__What is expected__. Here is a listing; work out how many of its lines contain the word "Total", and state only that number.

__Material supplied__.
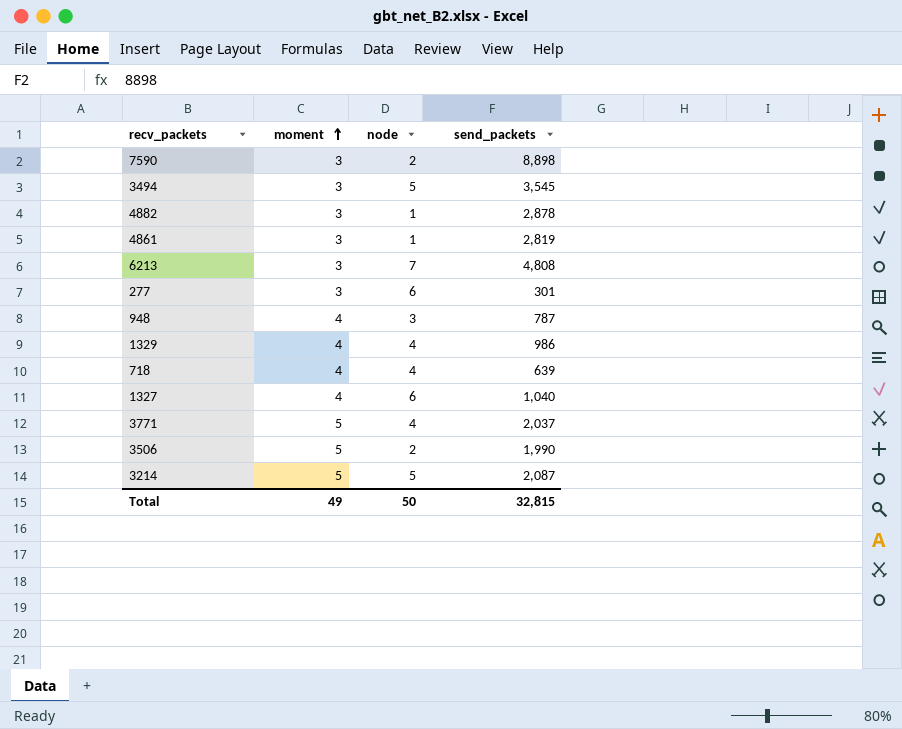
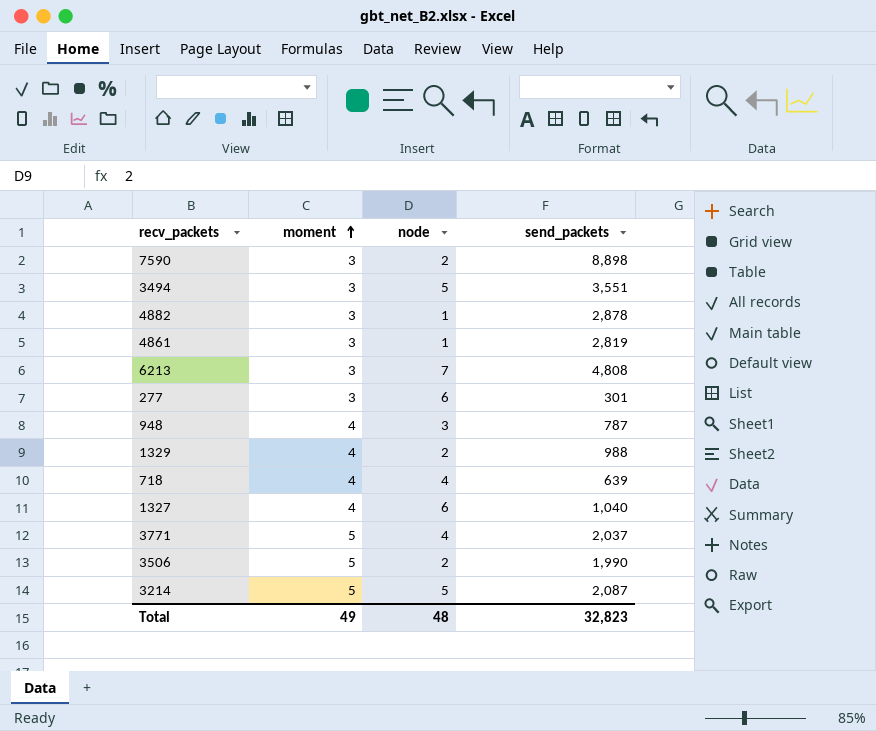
3494 | send_packets: 3,545 -> 3,551
1329 | node: 4 -> 2
1329 | send_packets: 986 -> 988
Total | node: 50 -> 48
Total | send_packets: 32,815 -> 32,823

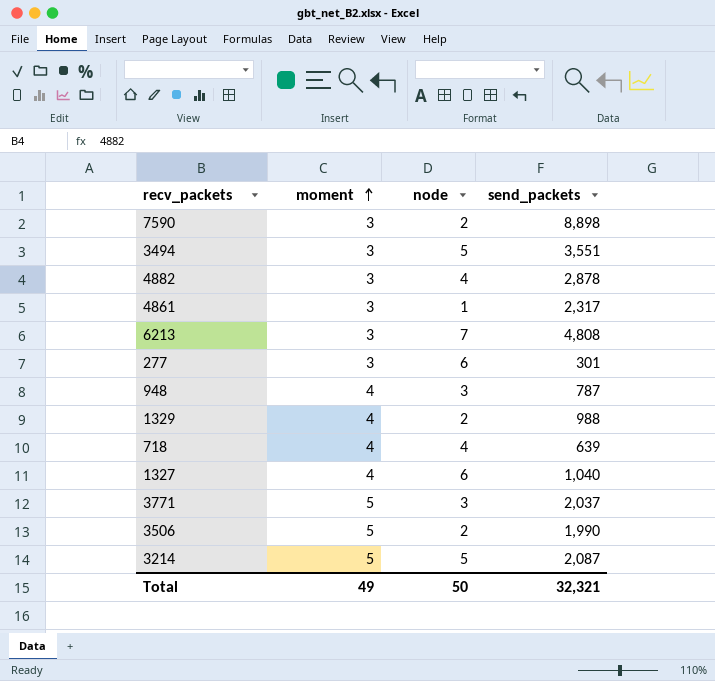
4882 | node: 1 -> 4
4861 | send_packets: 2,819 -> 2,317
3771 | node: 4 -> 3
Total | node: 48 -> 50
Total | send_packets: 32,823 -> 32,321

__Problem solution__. 4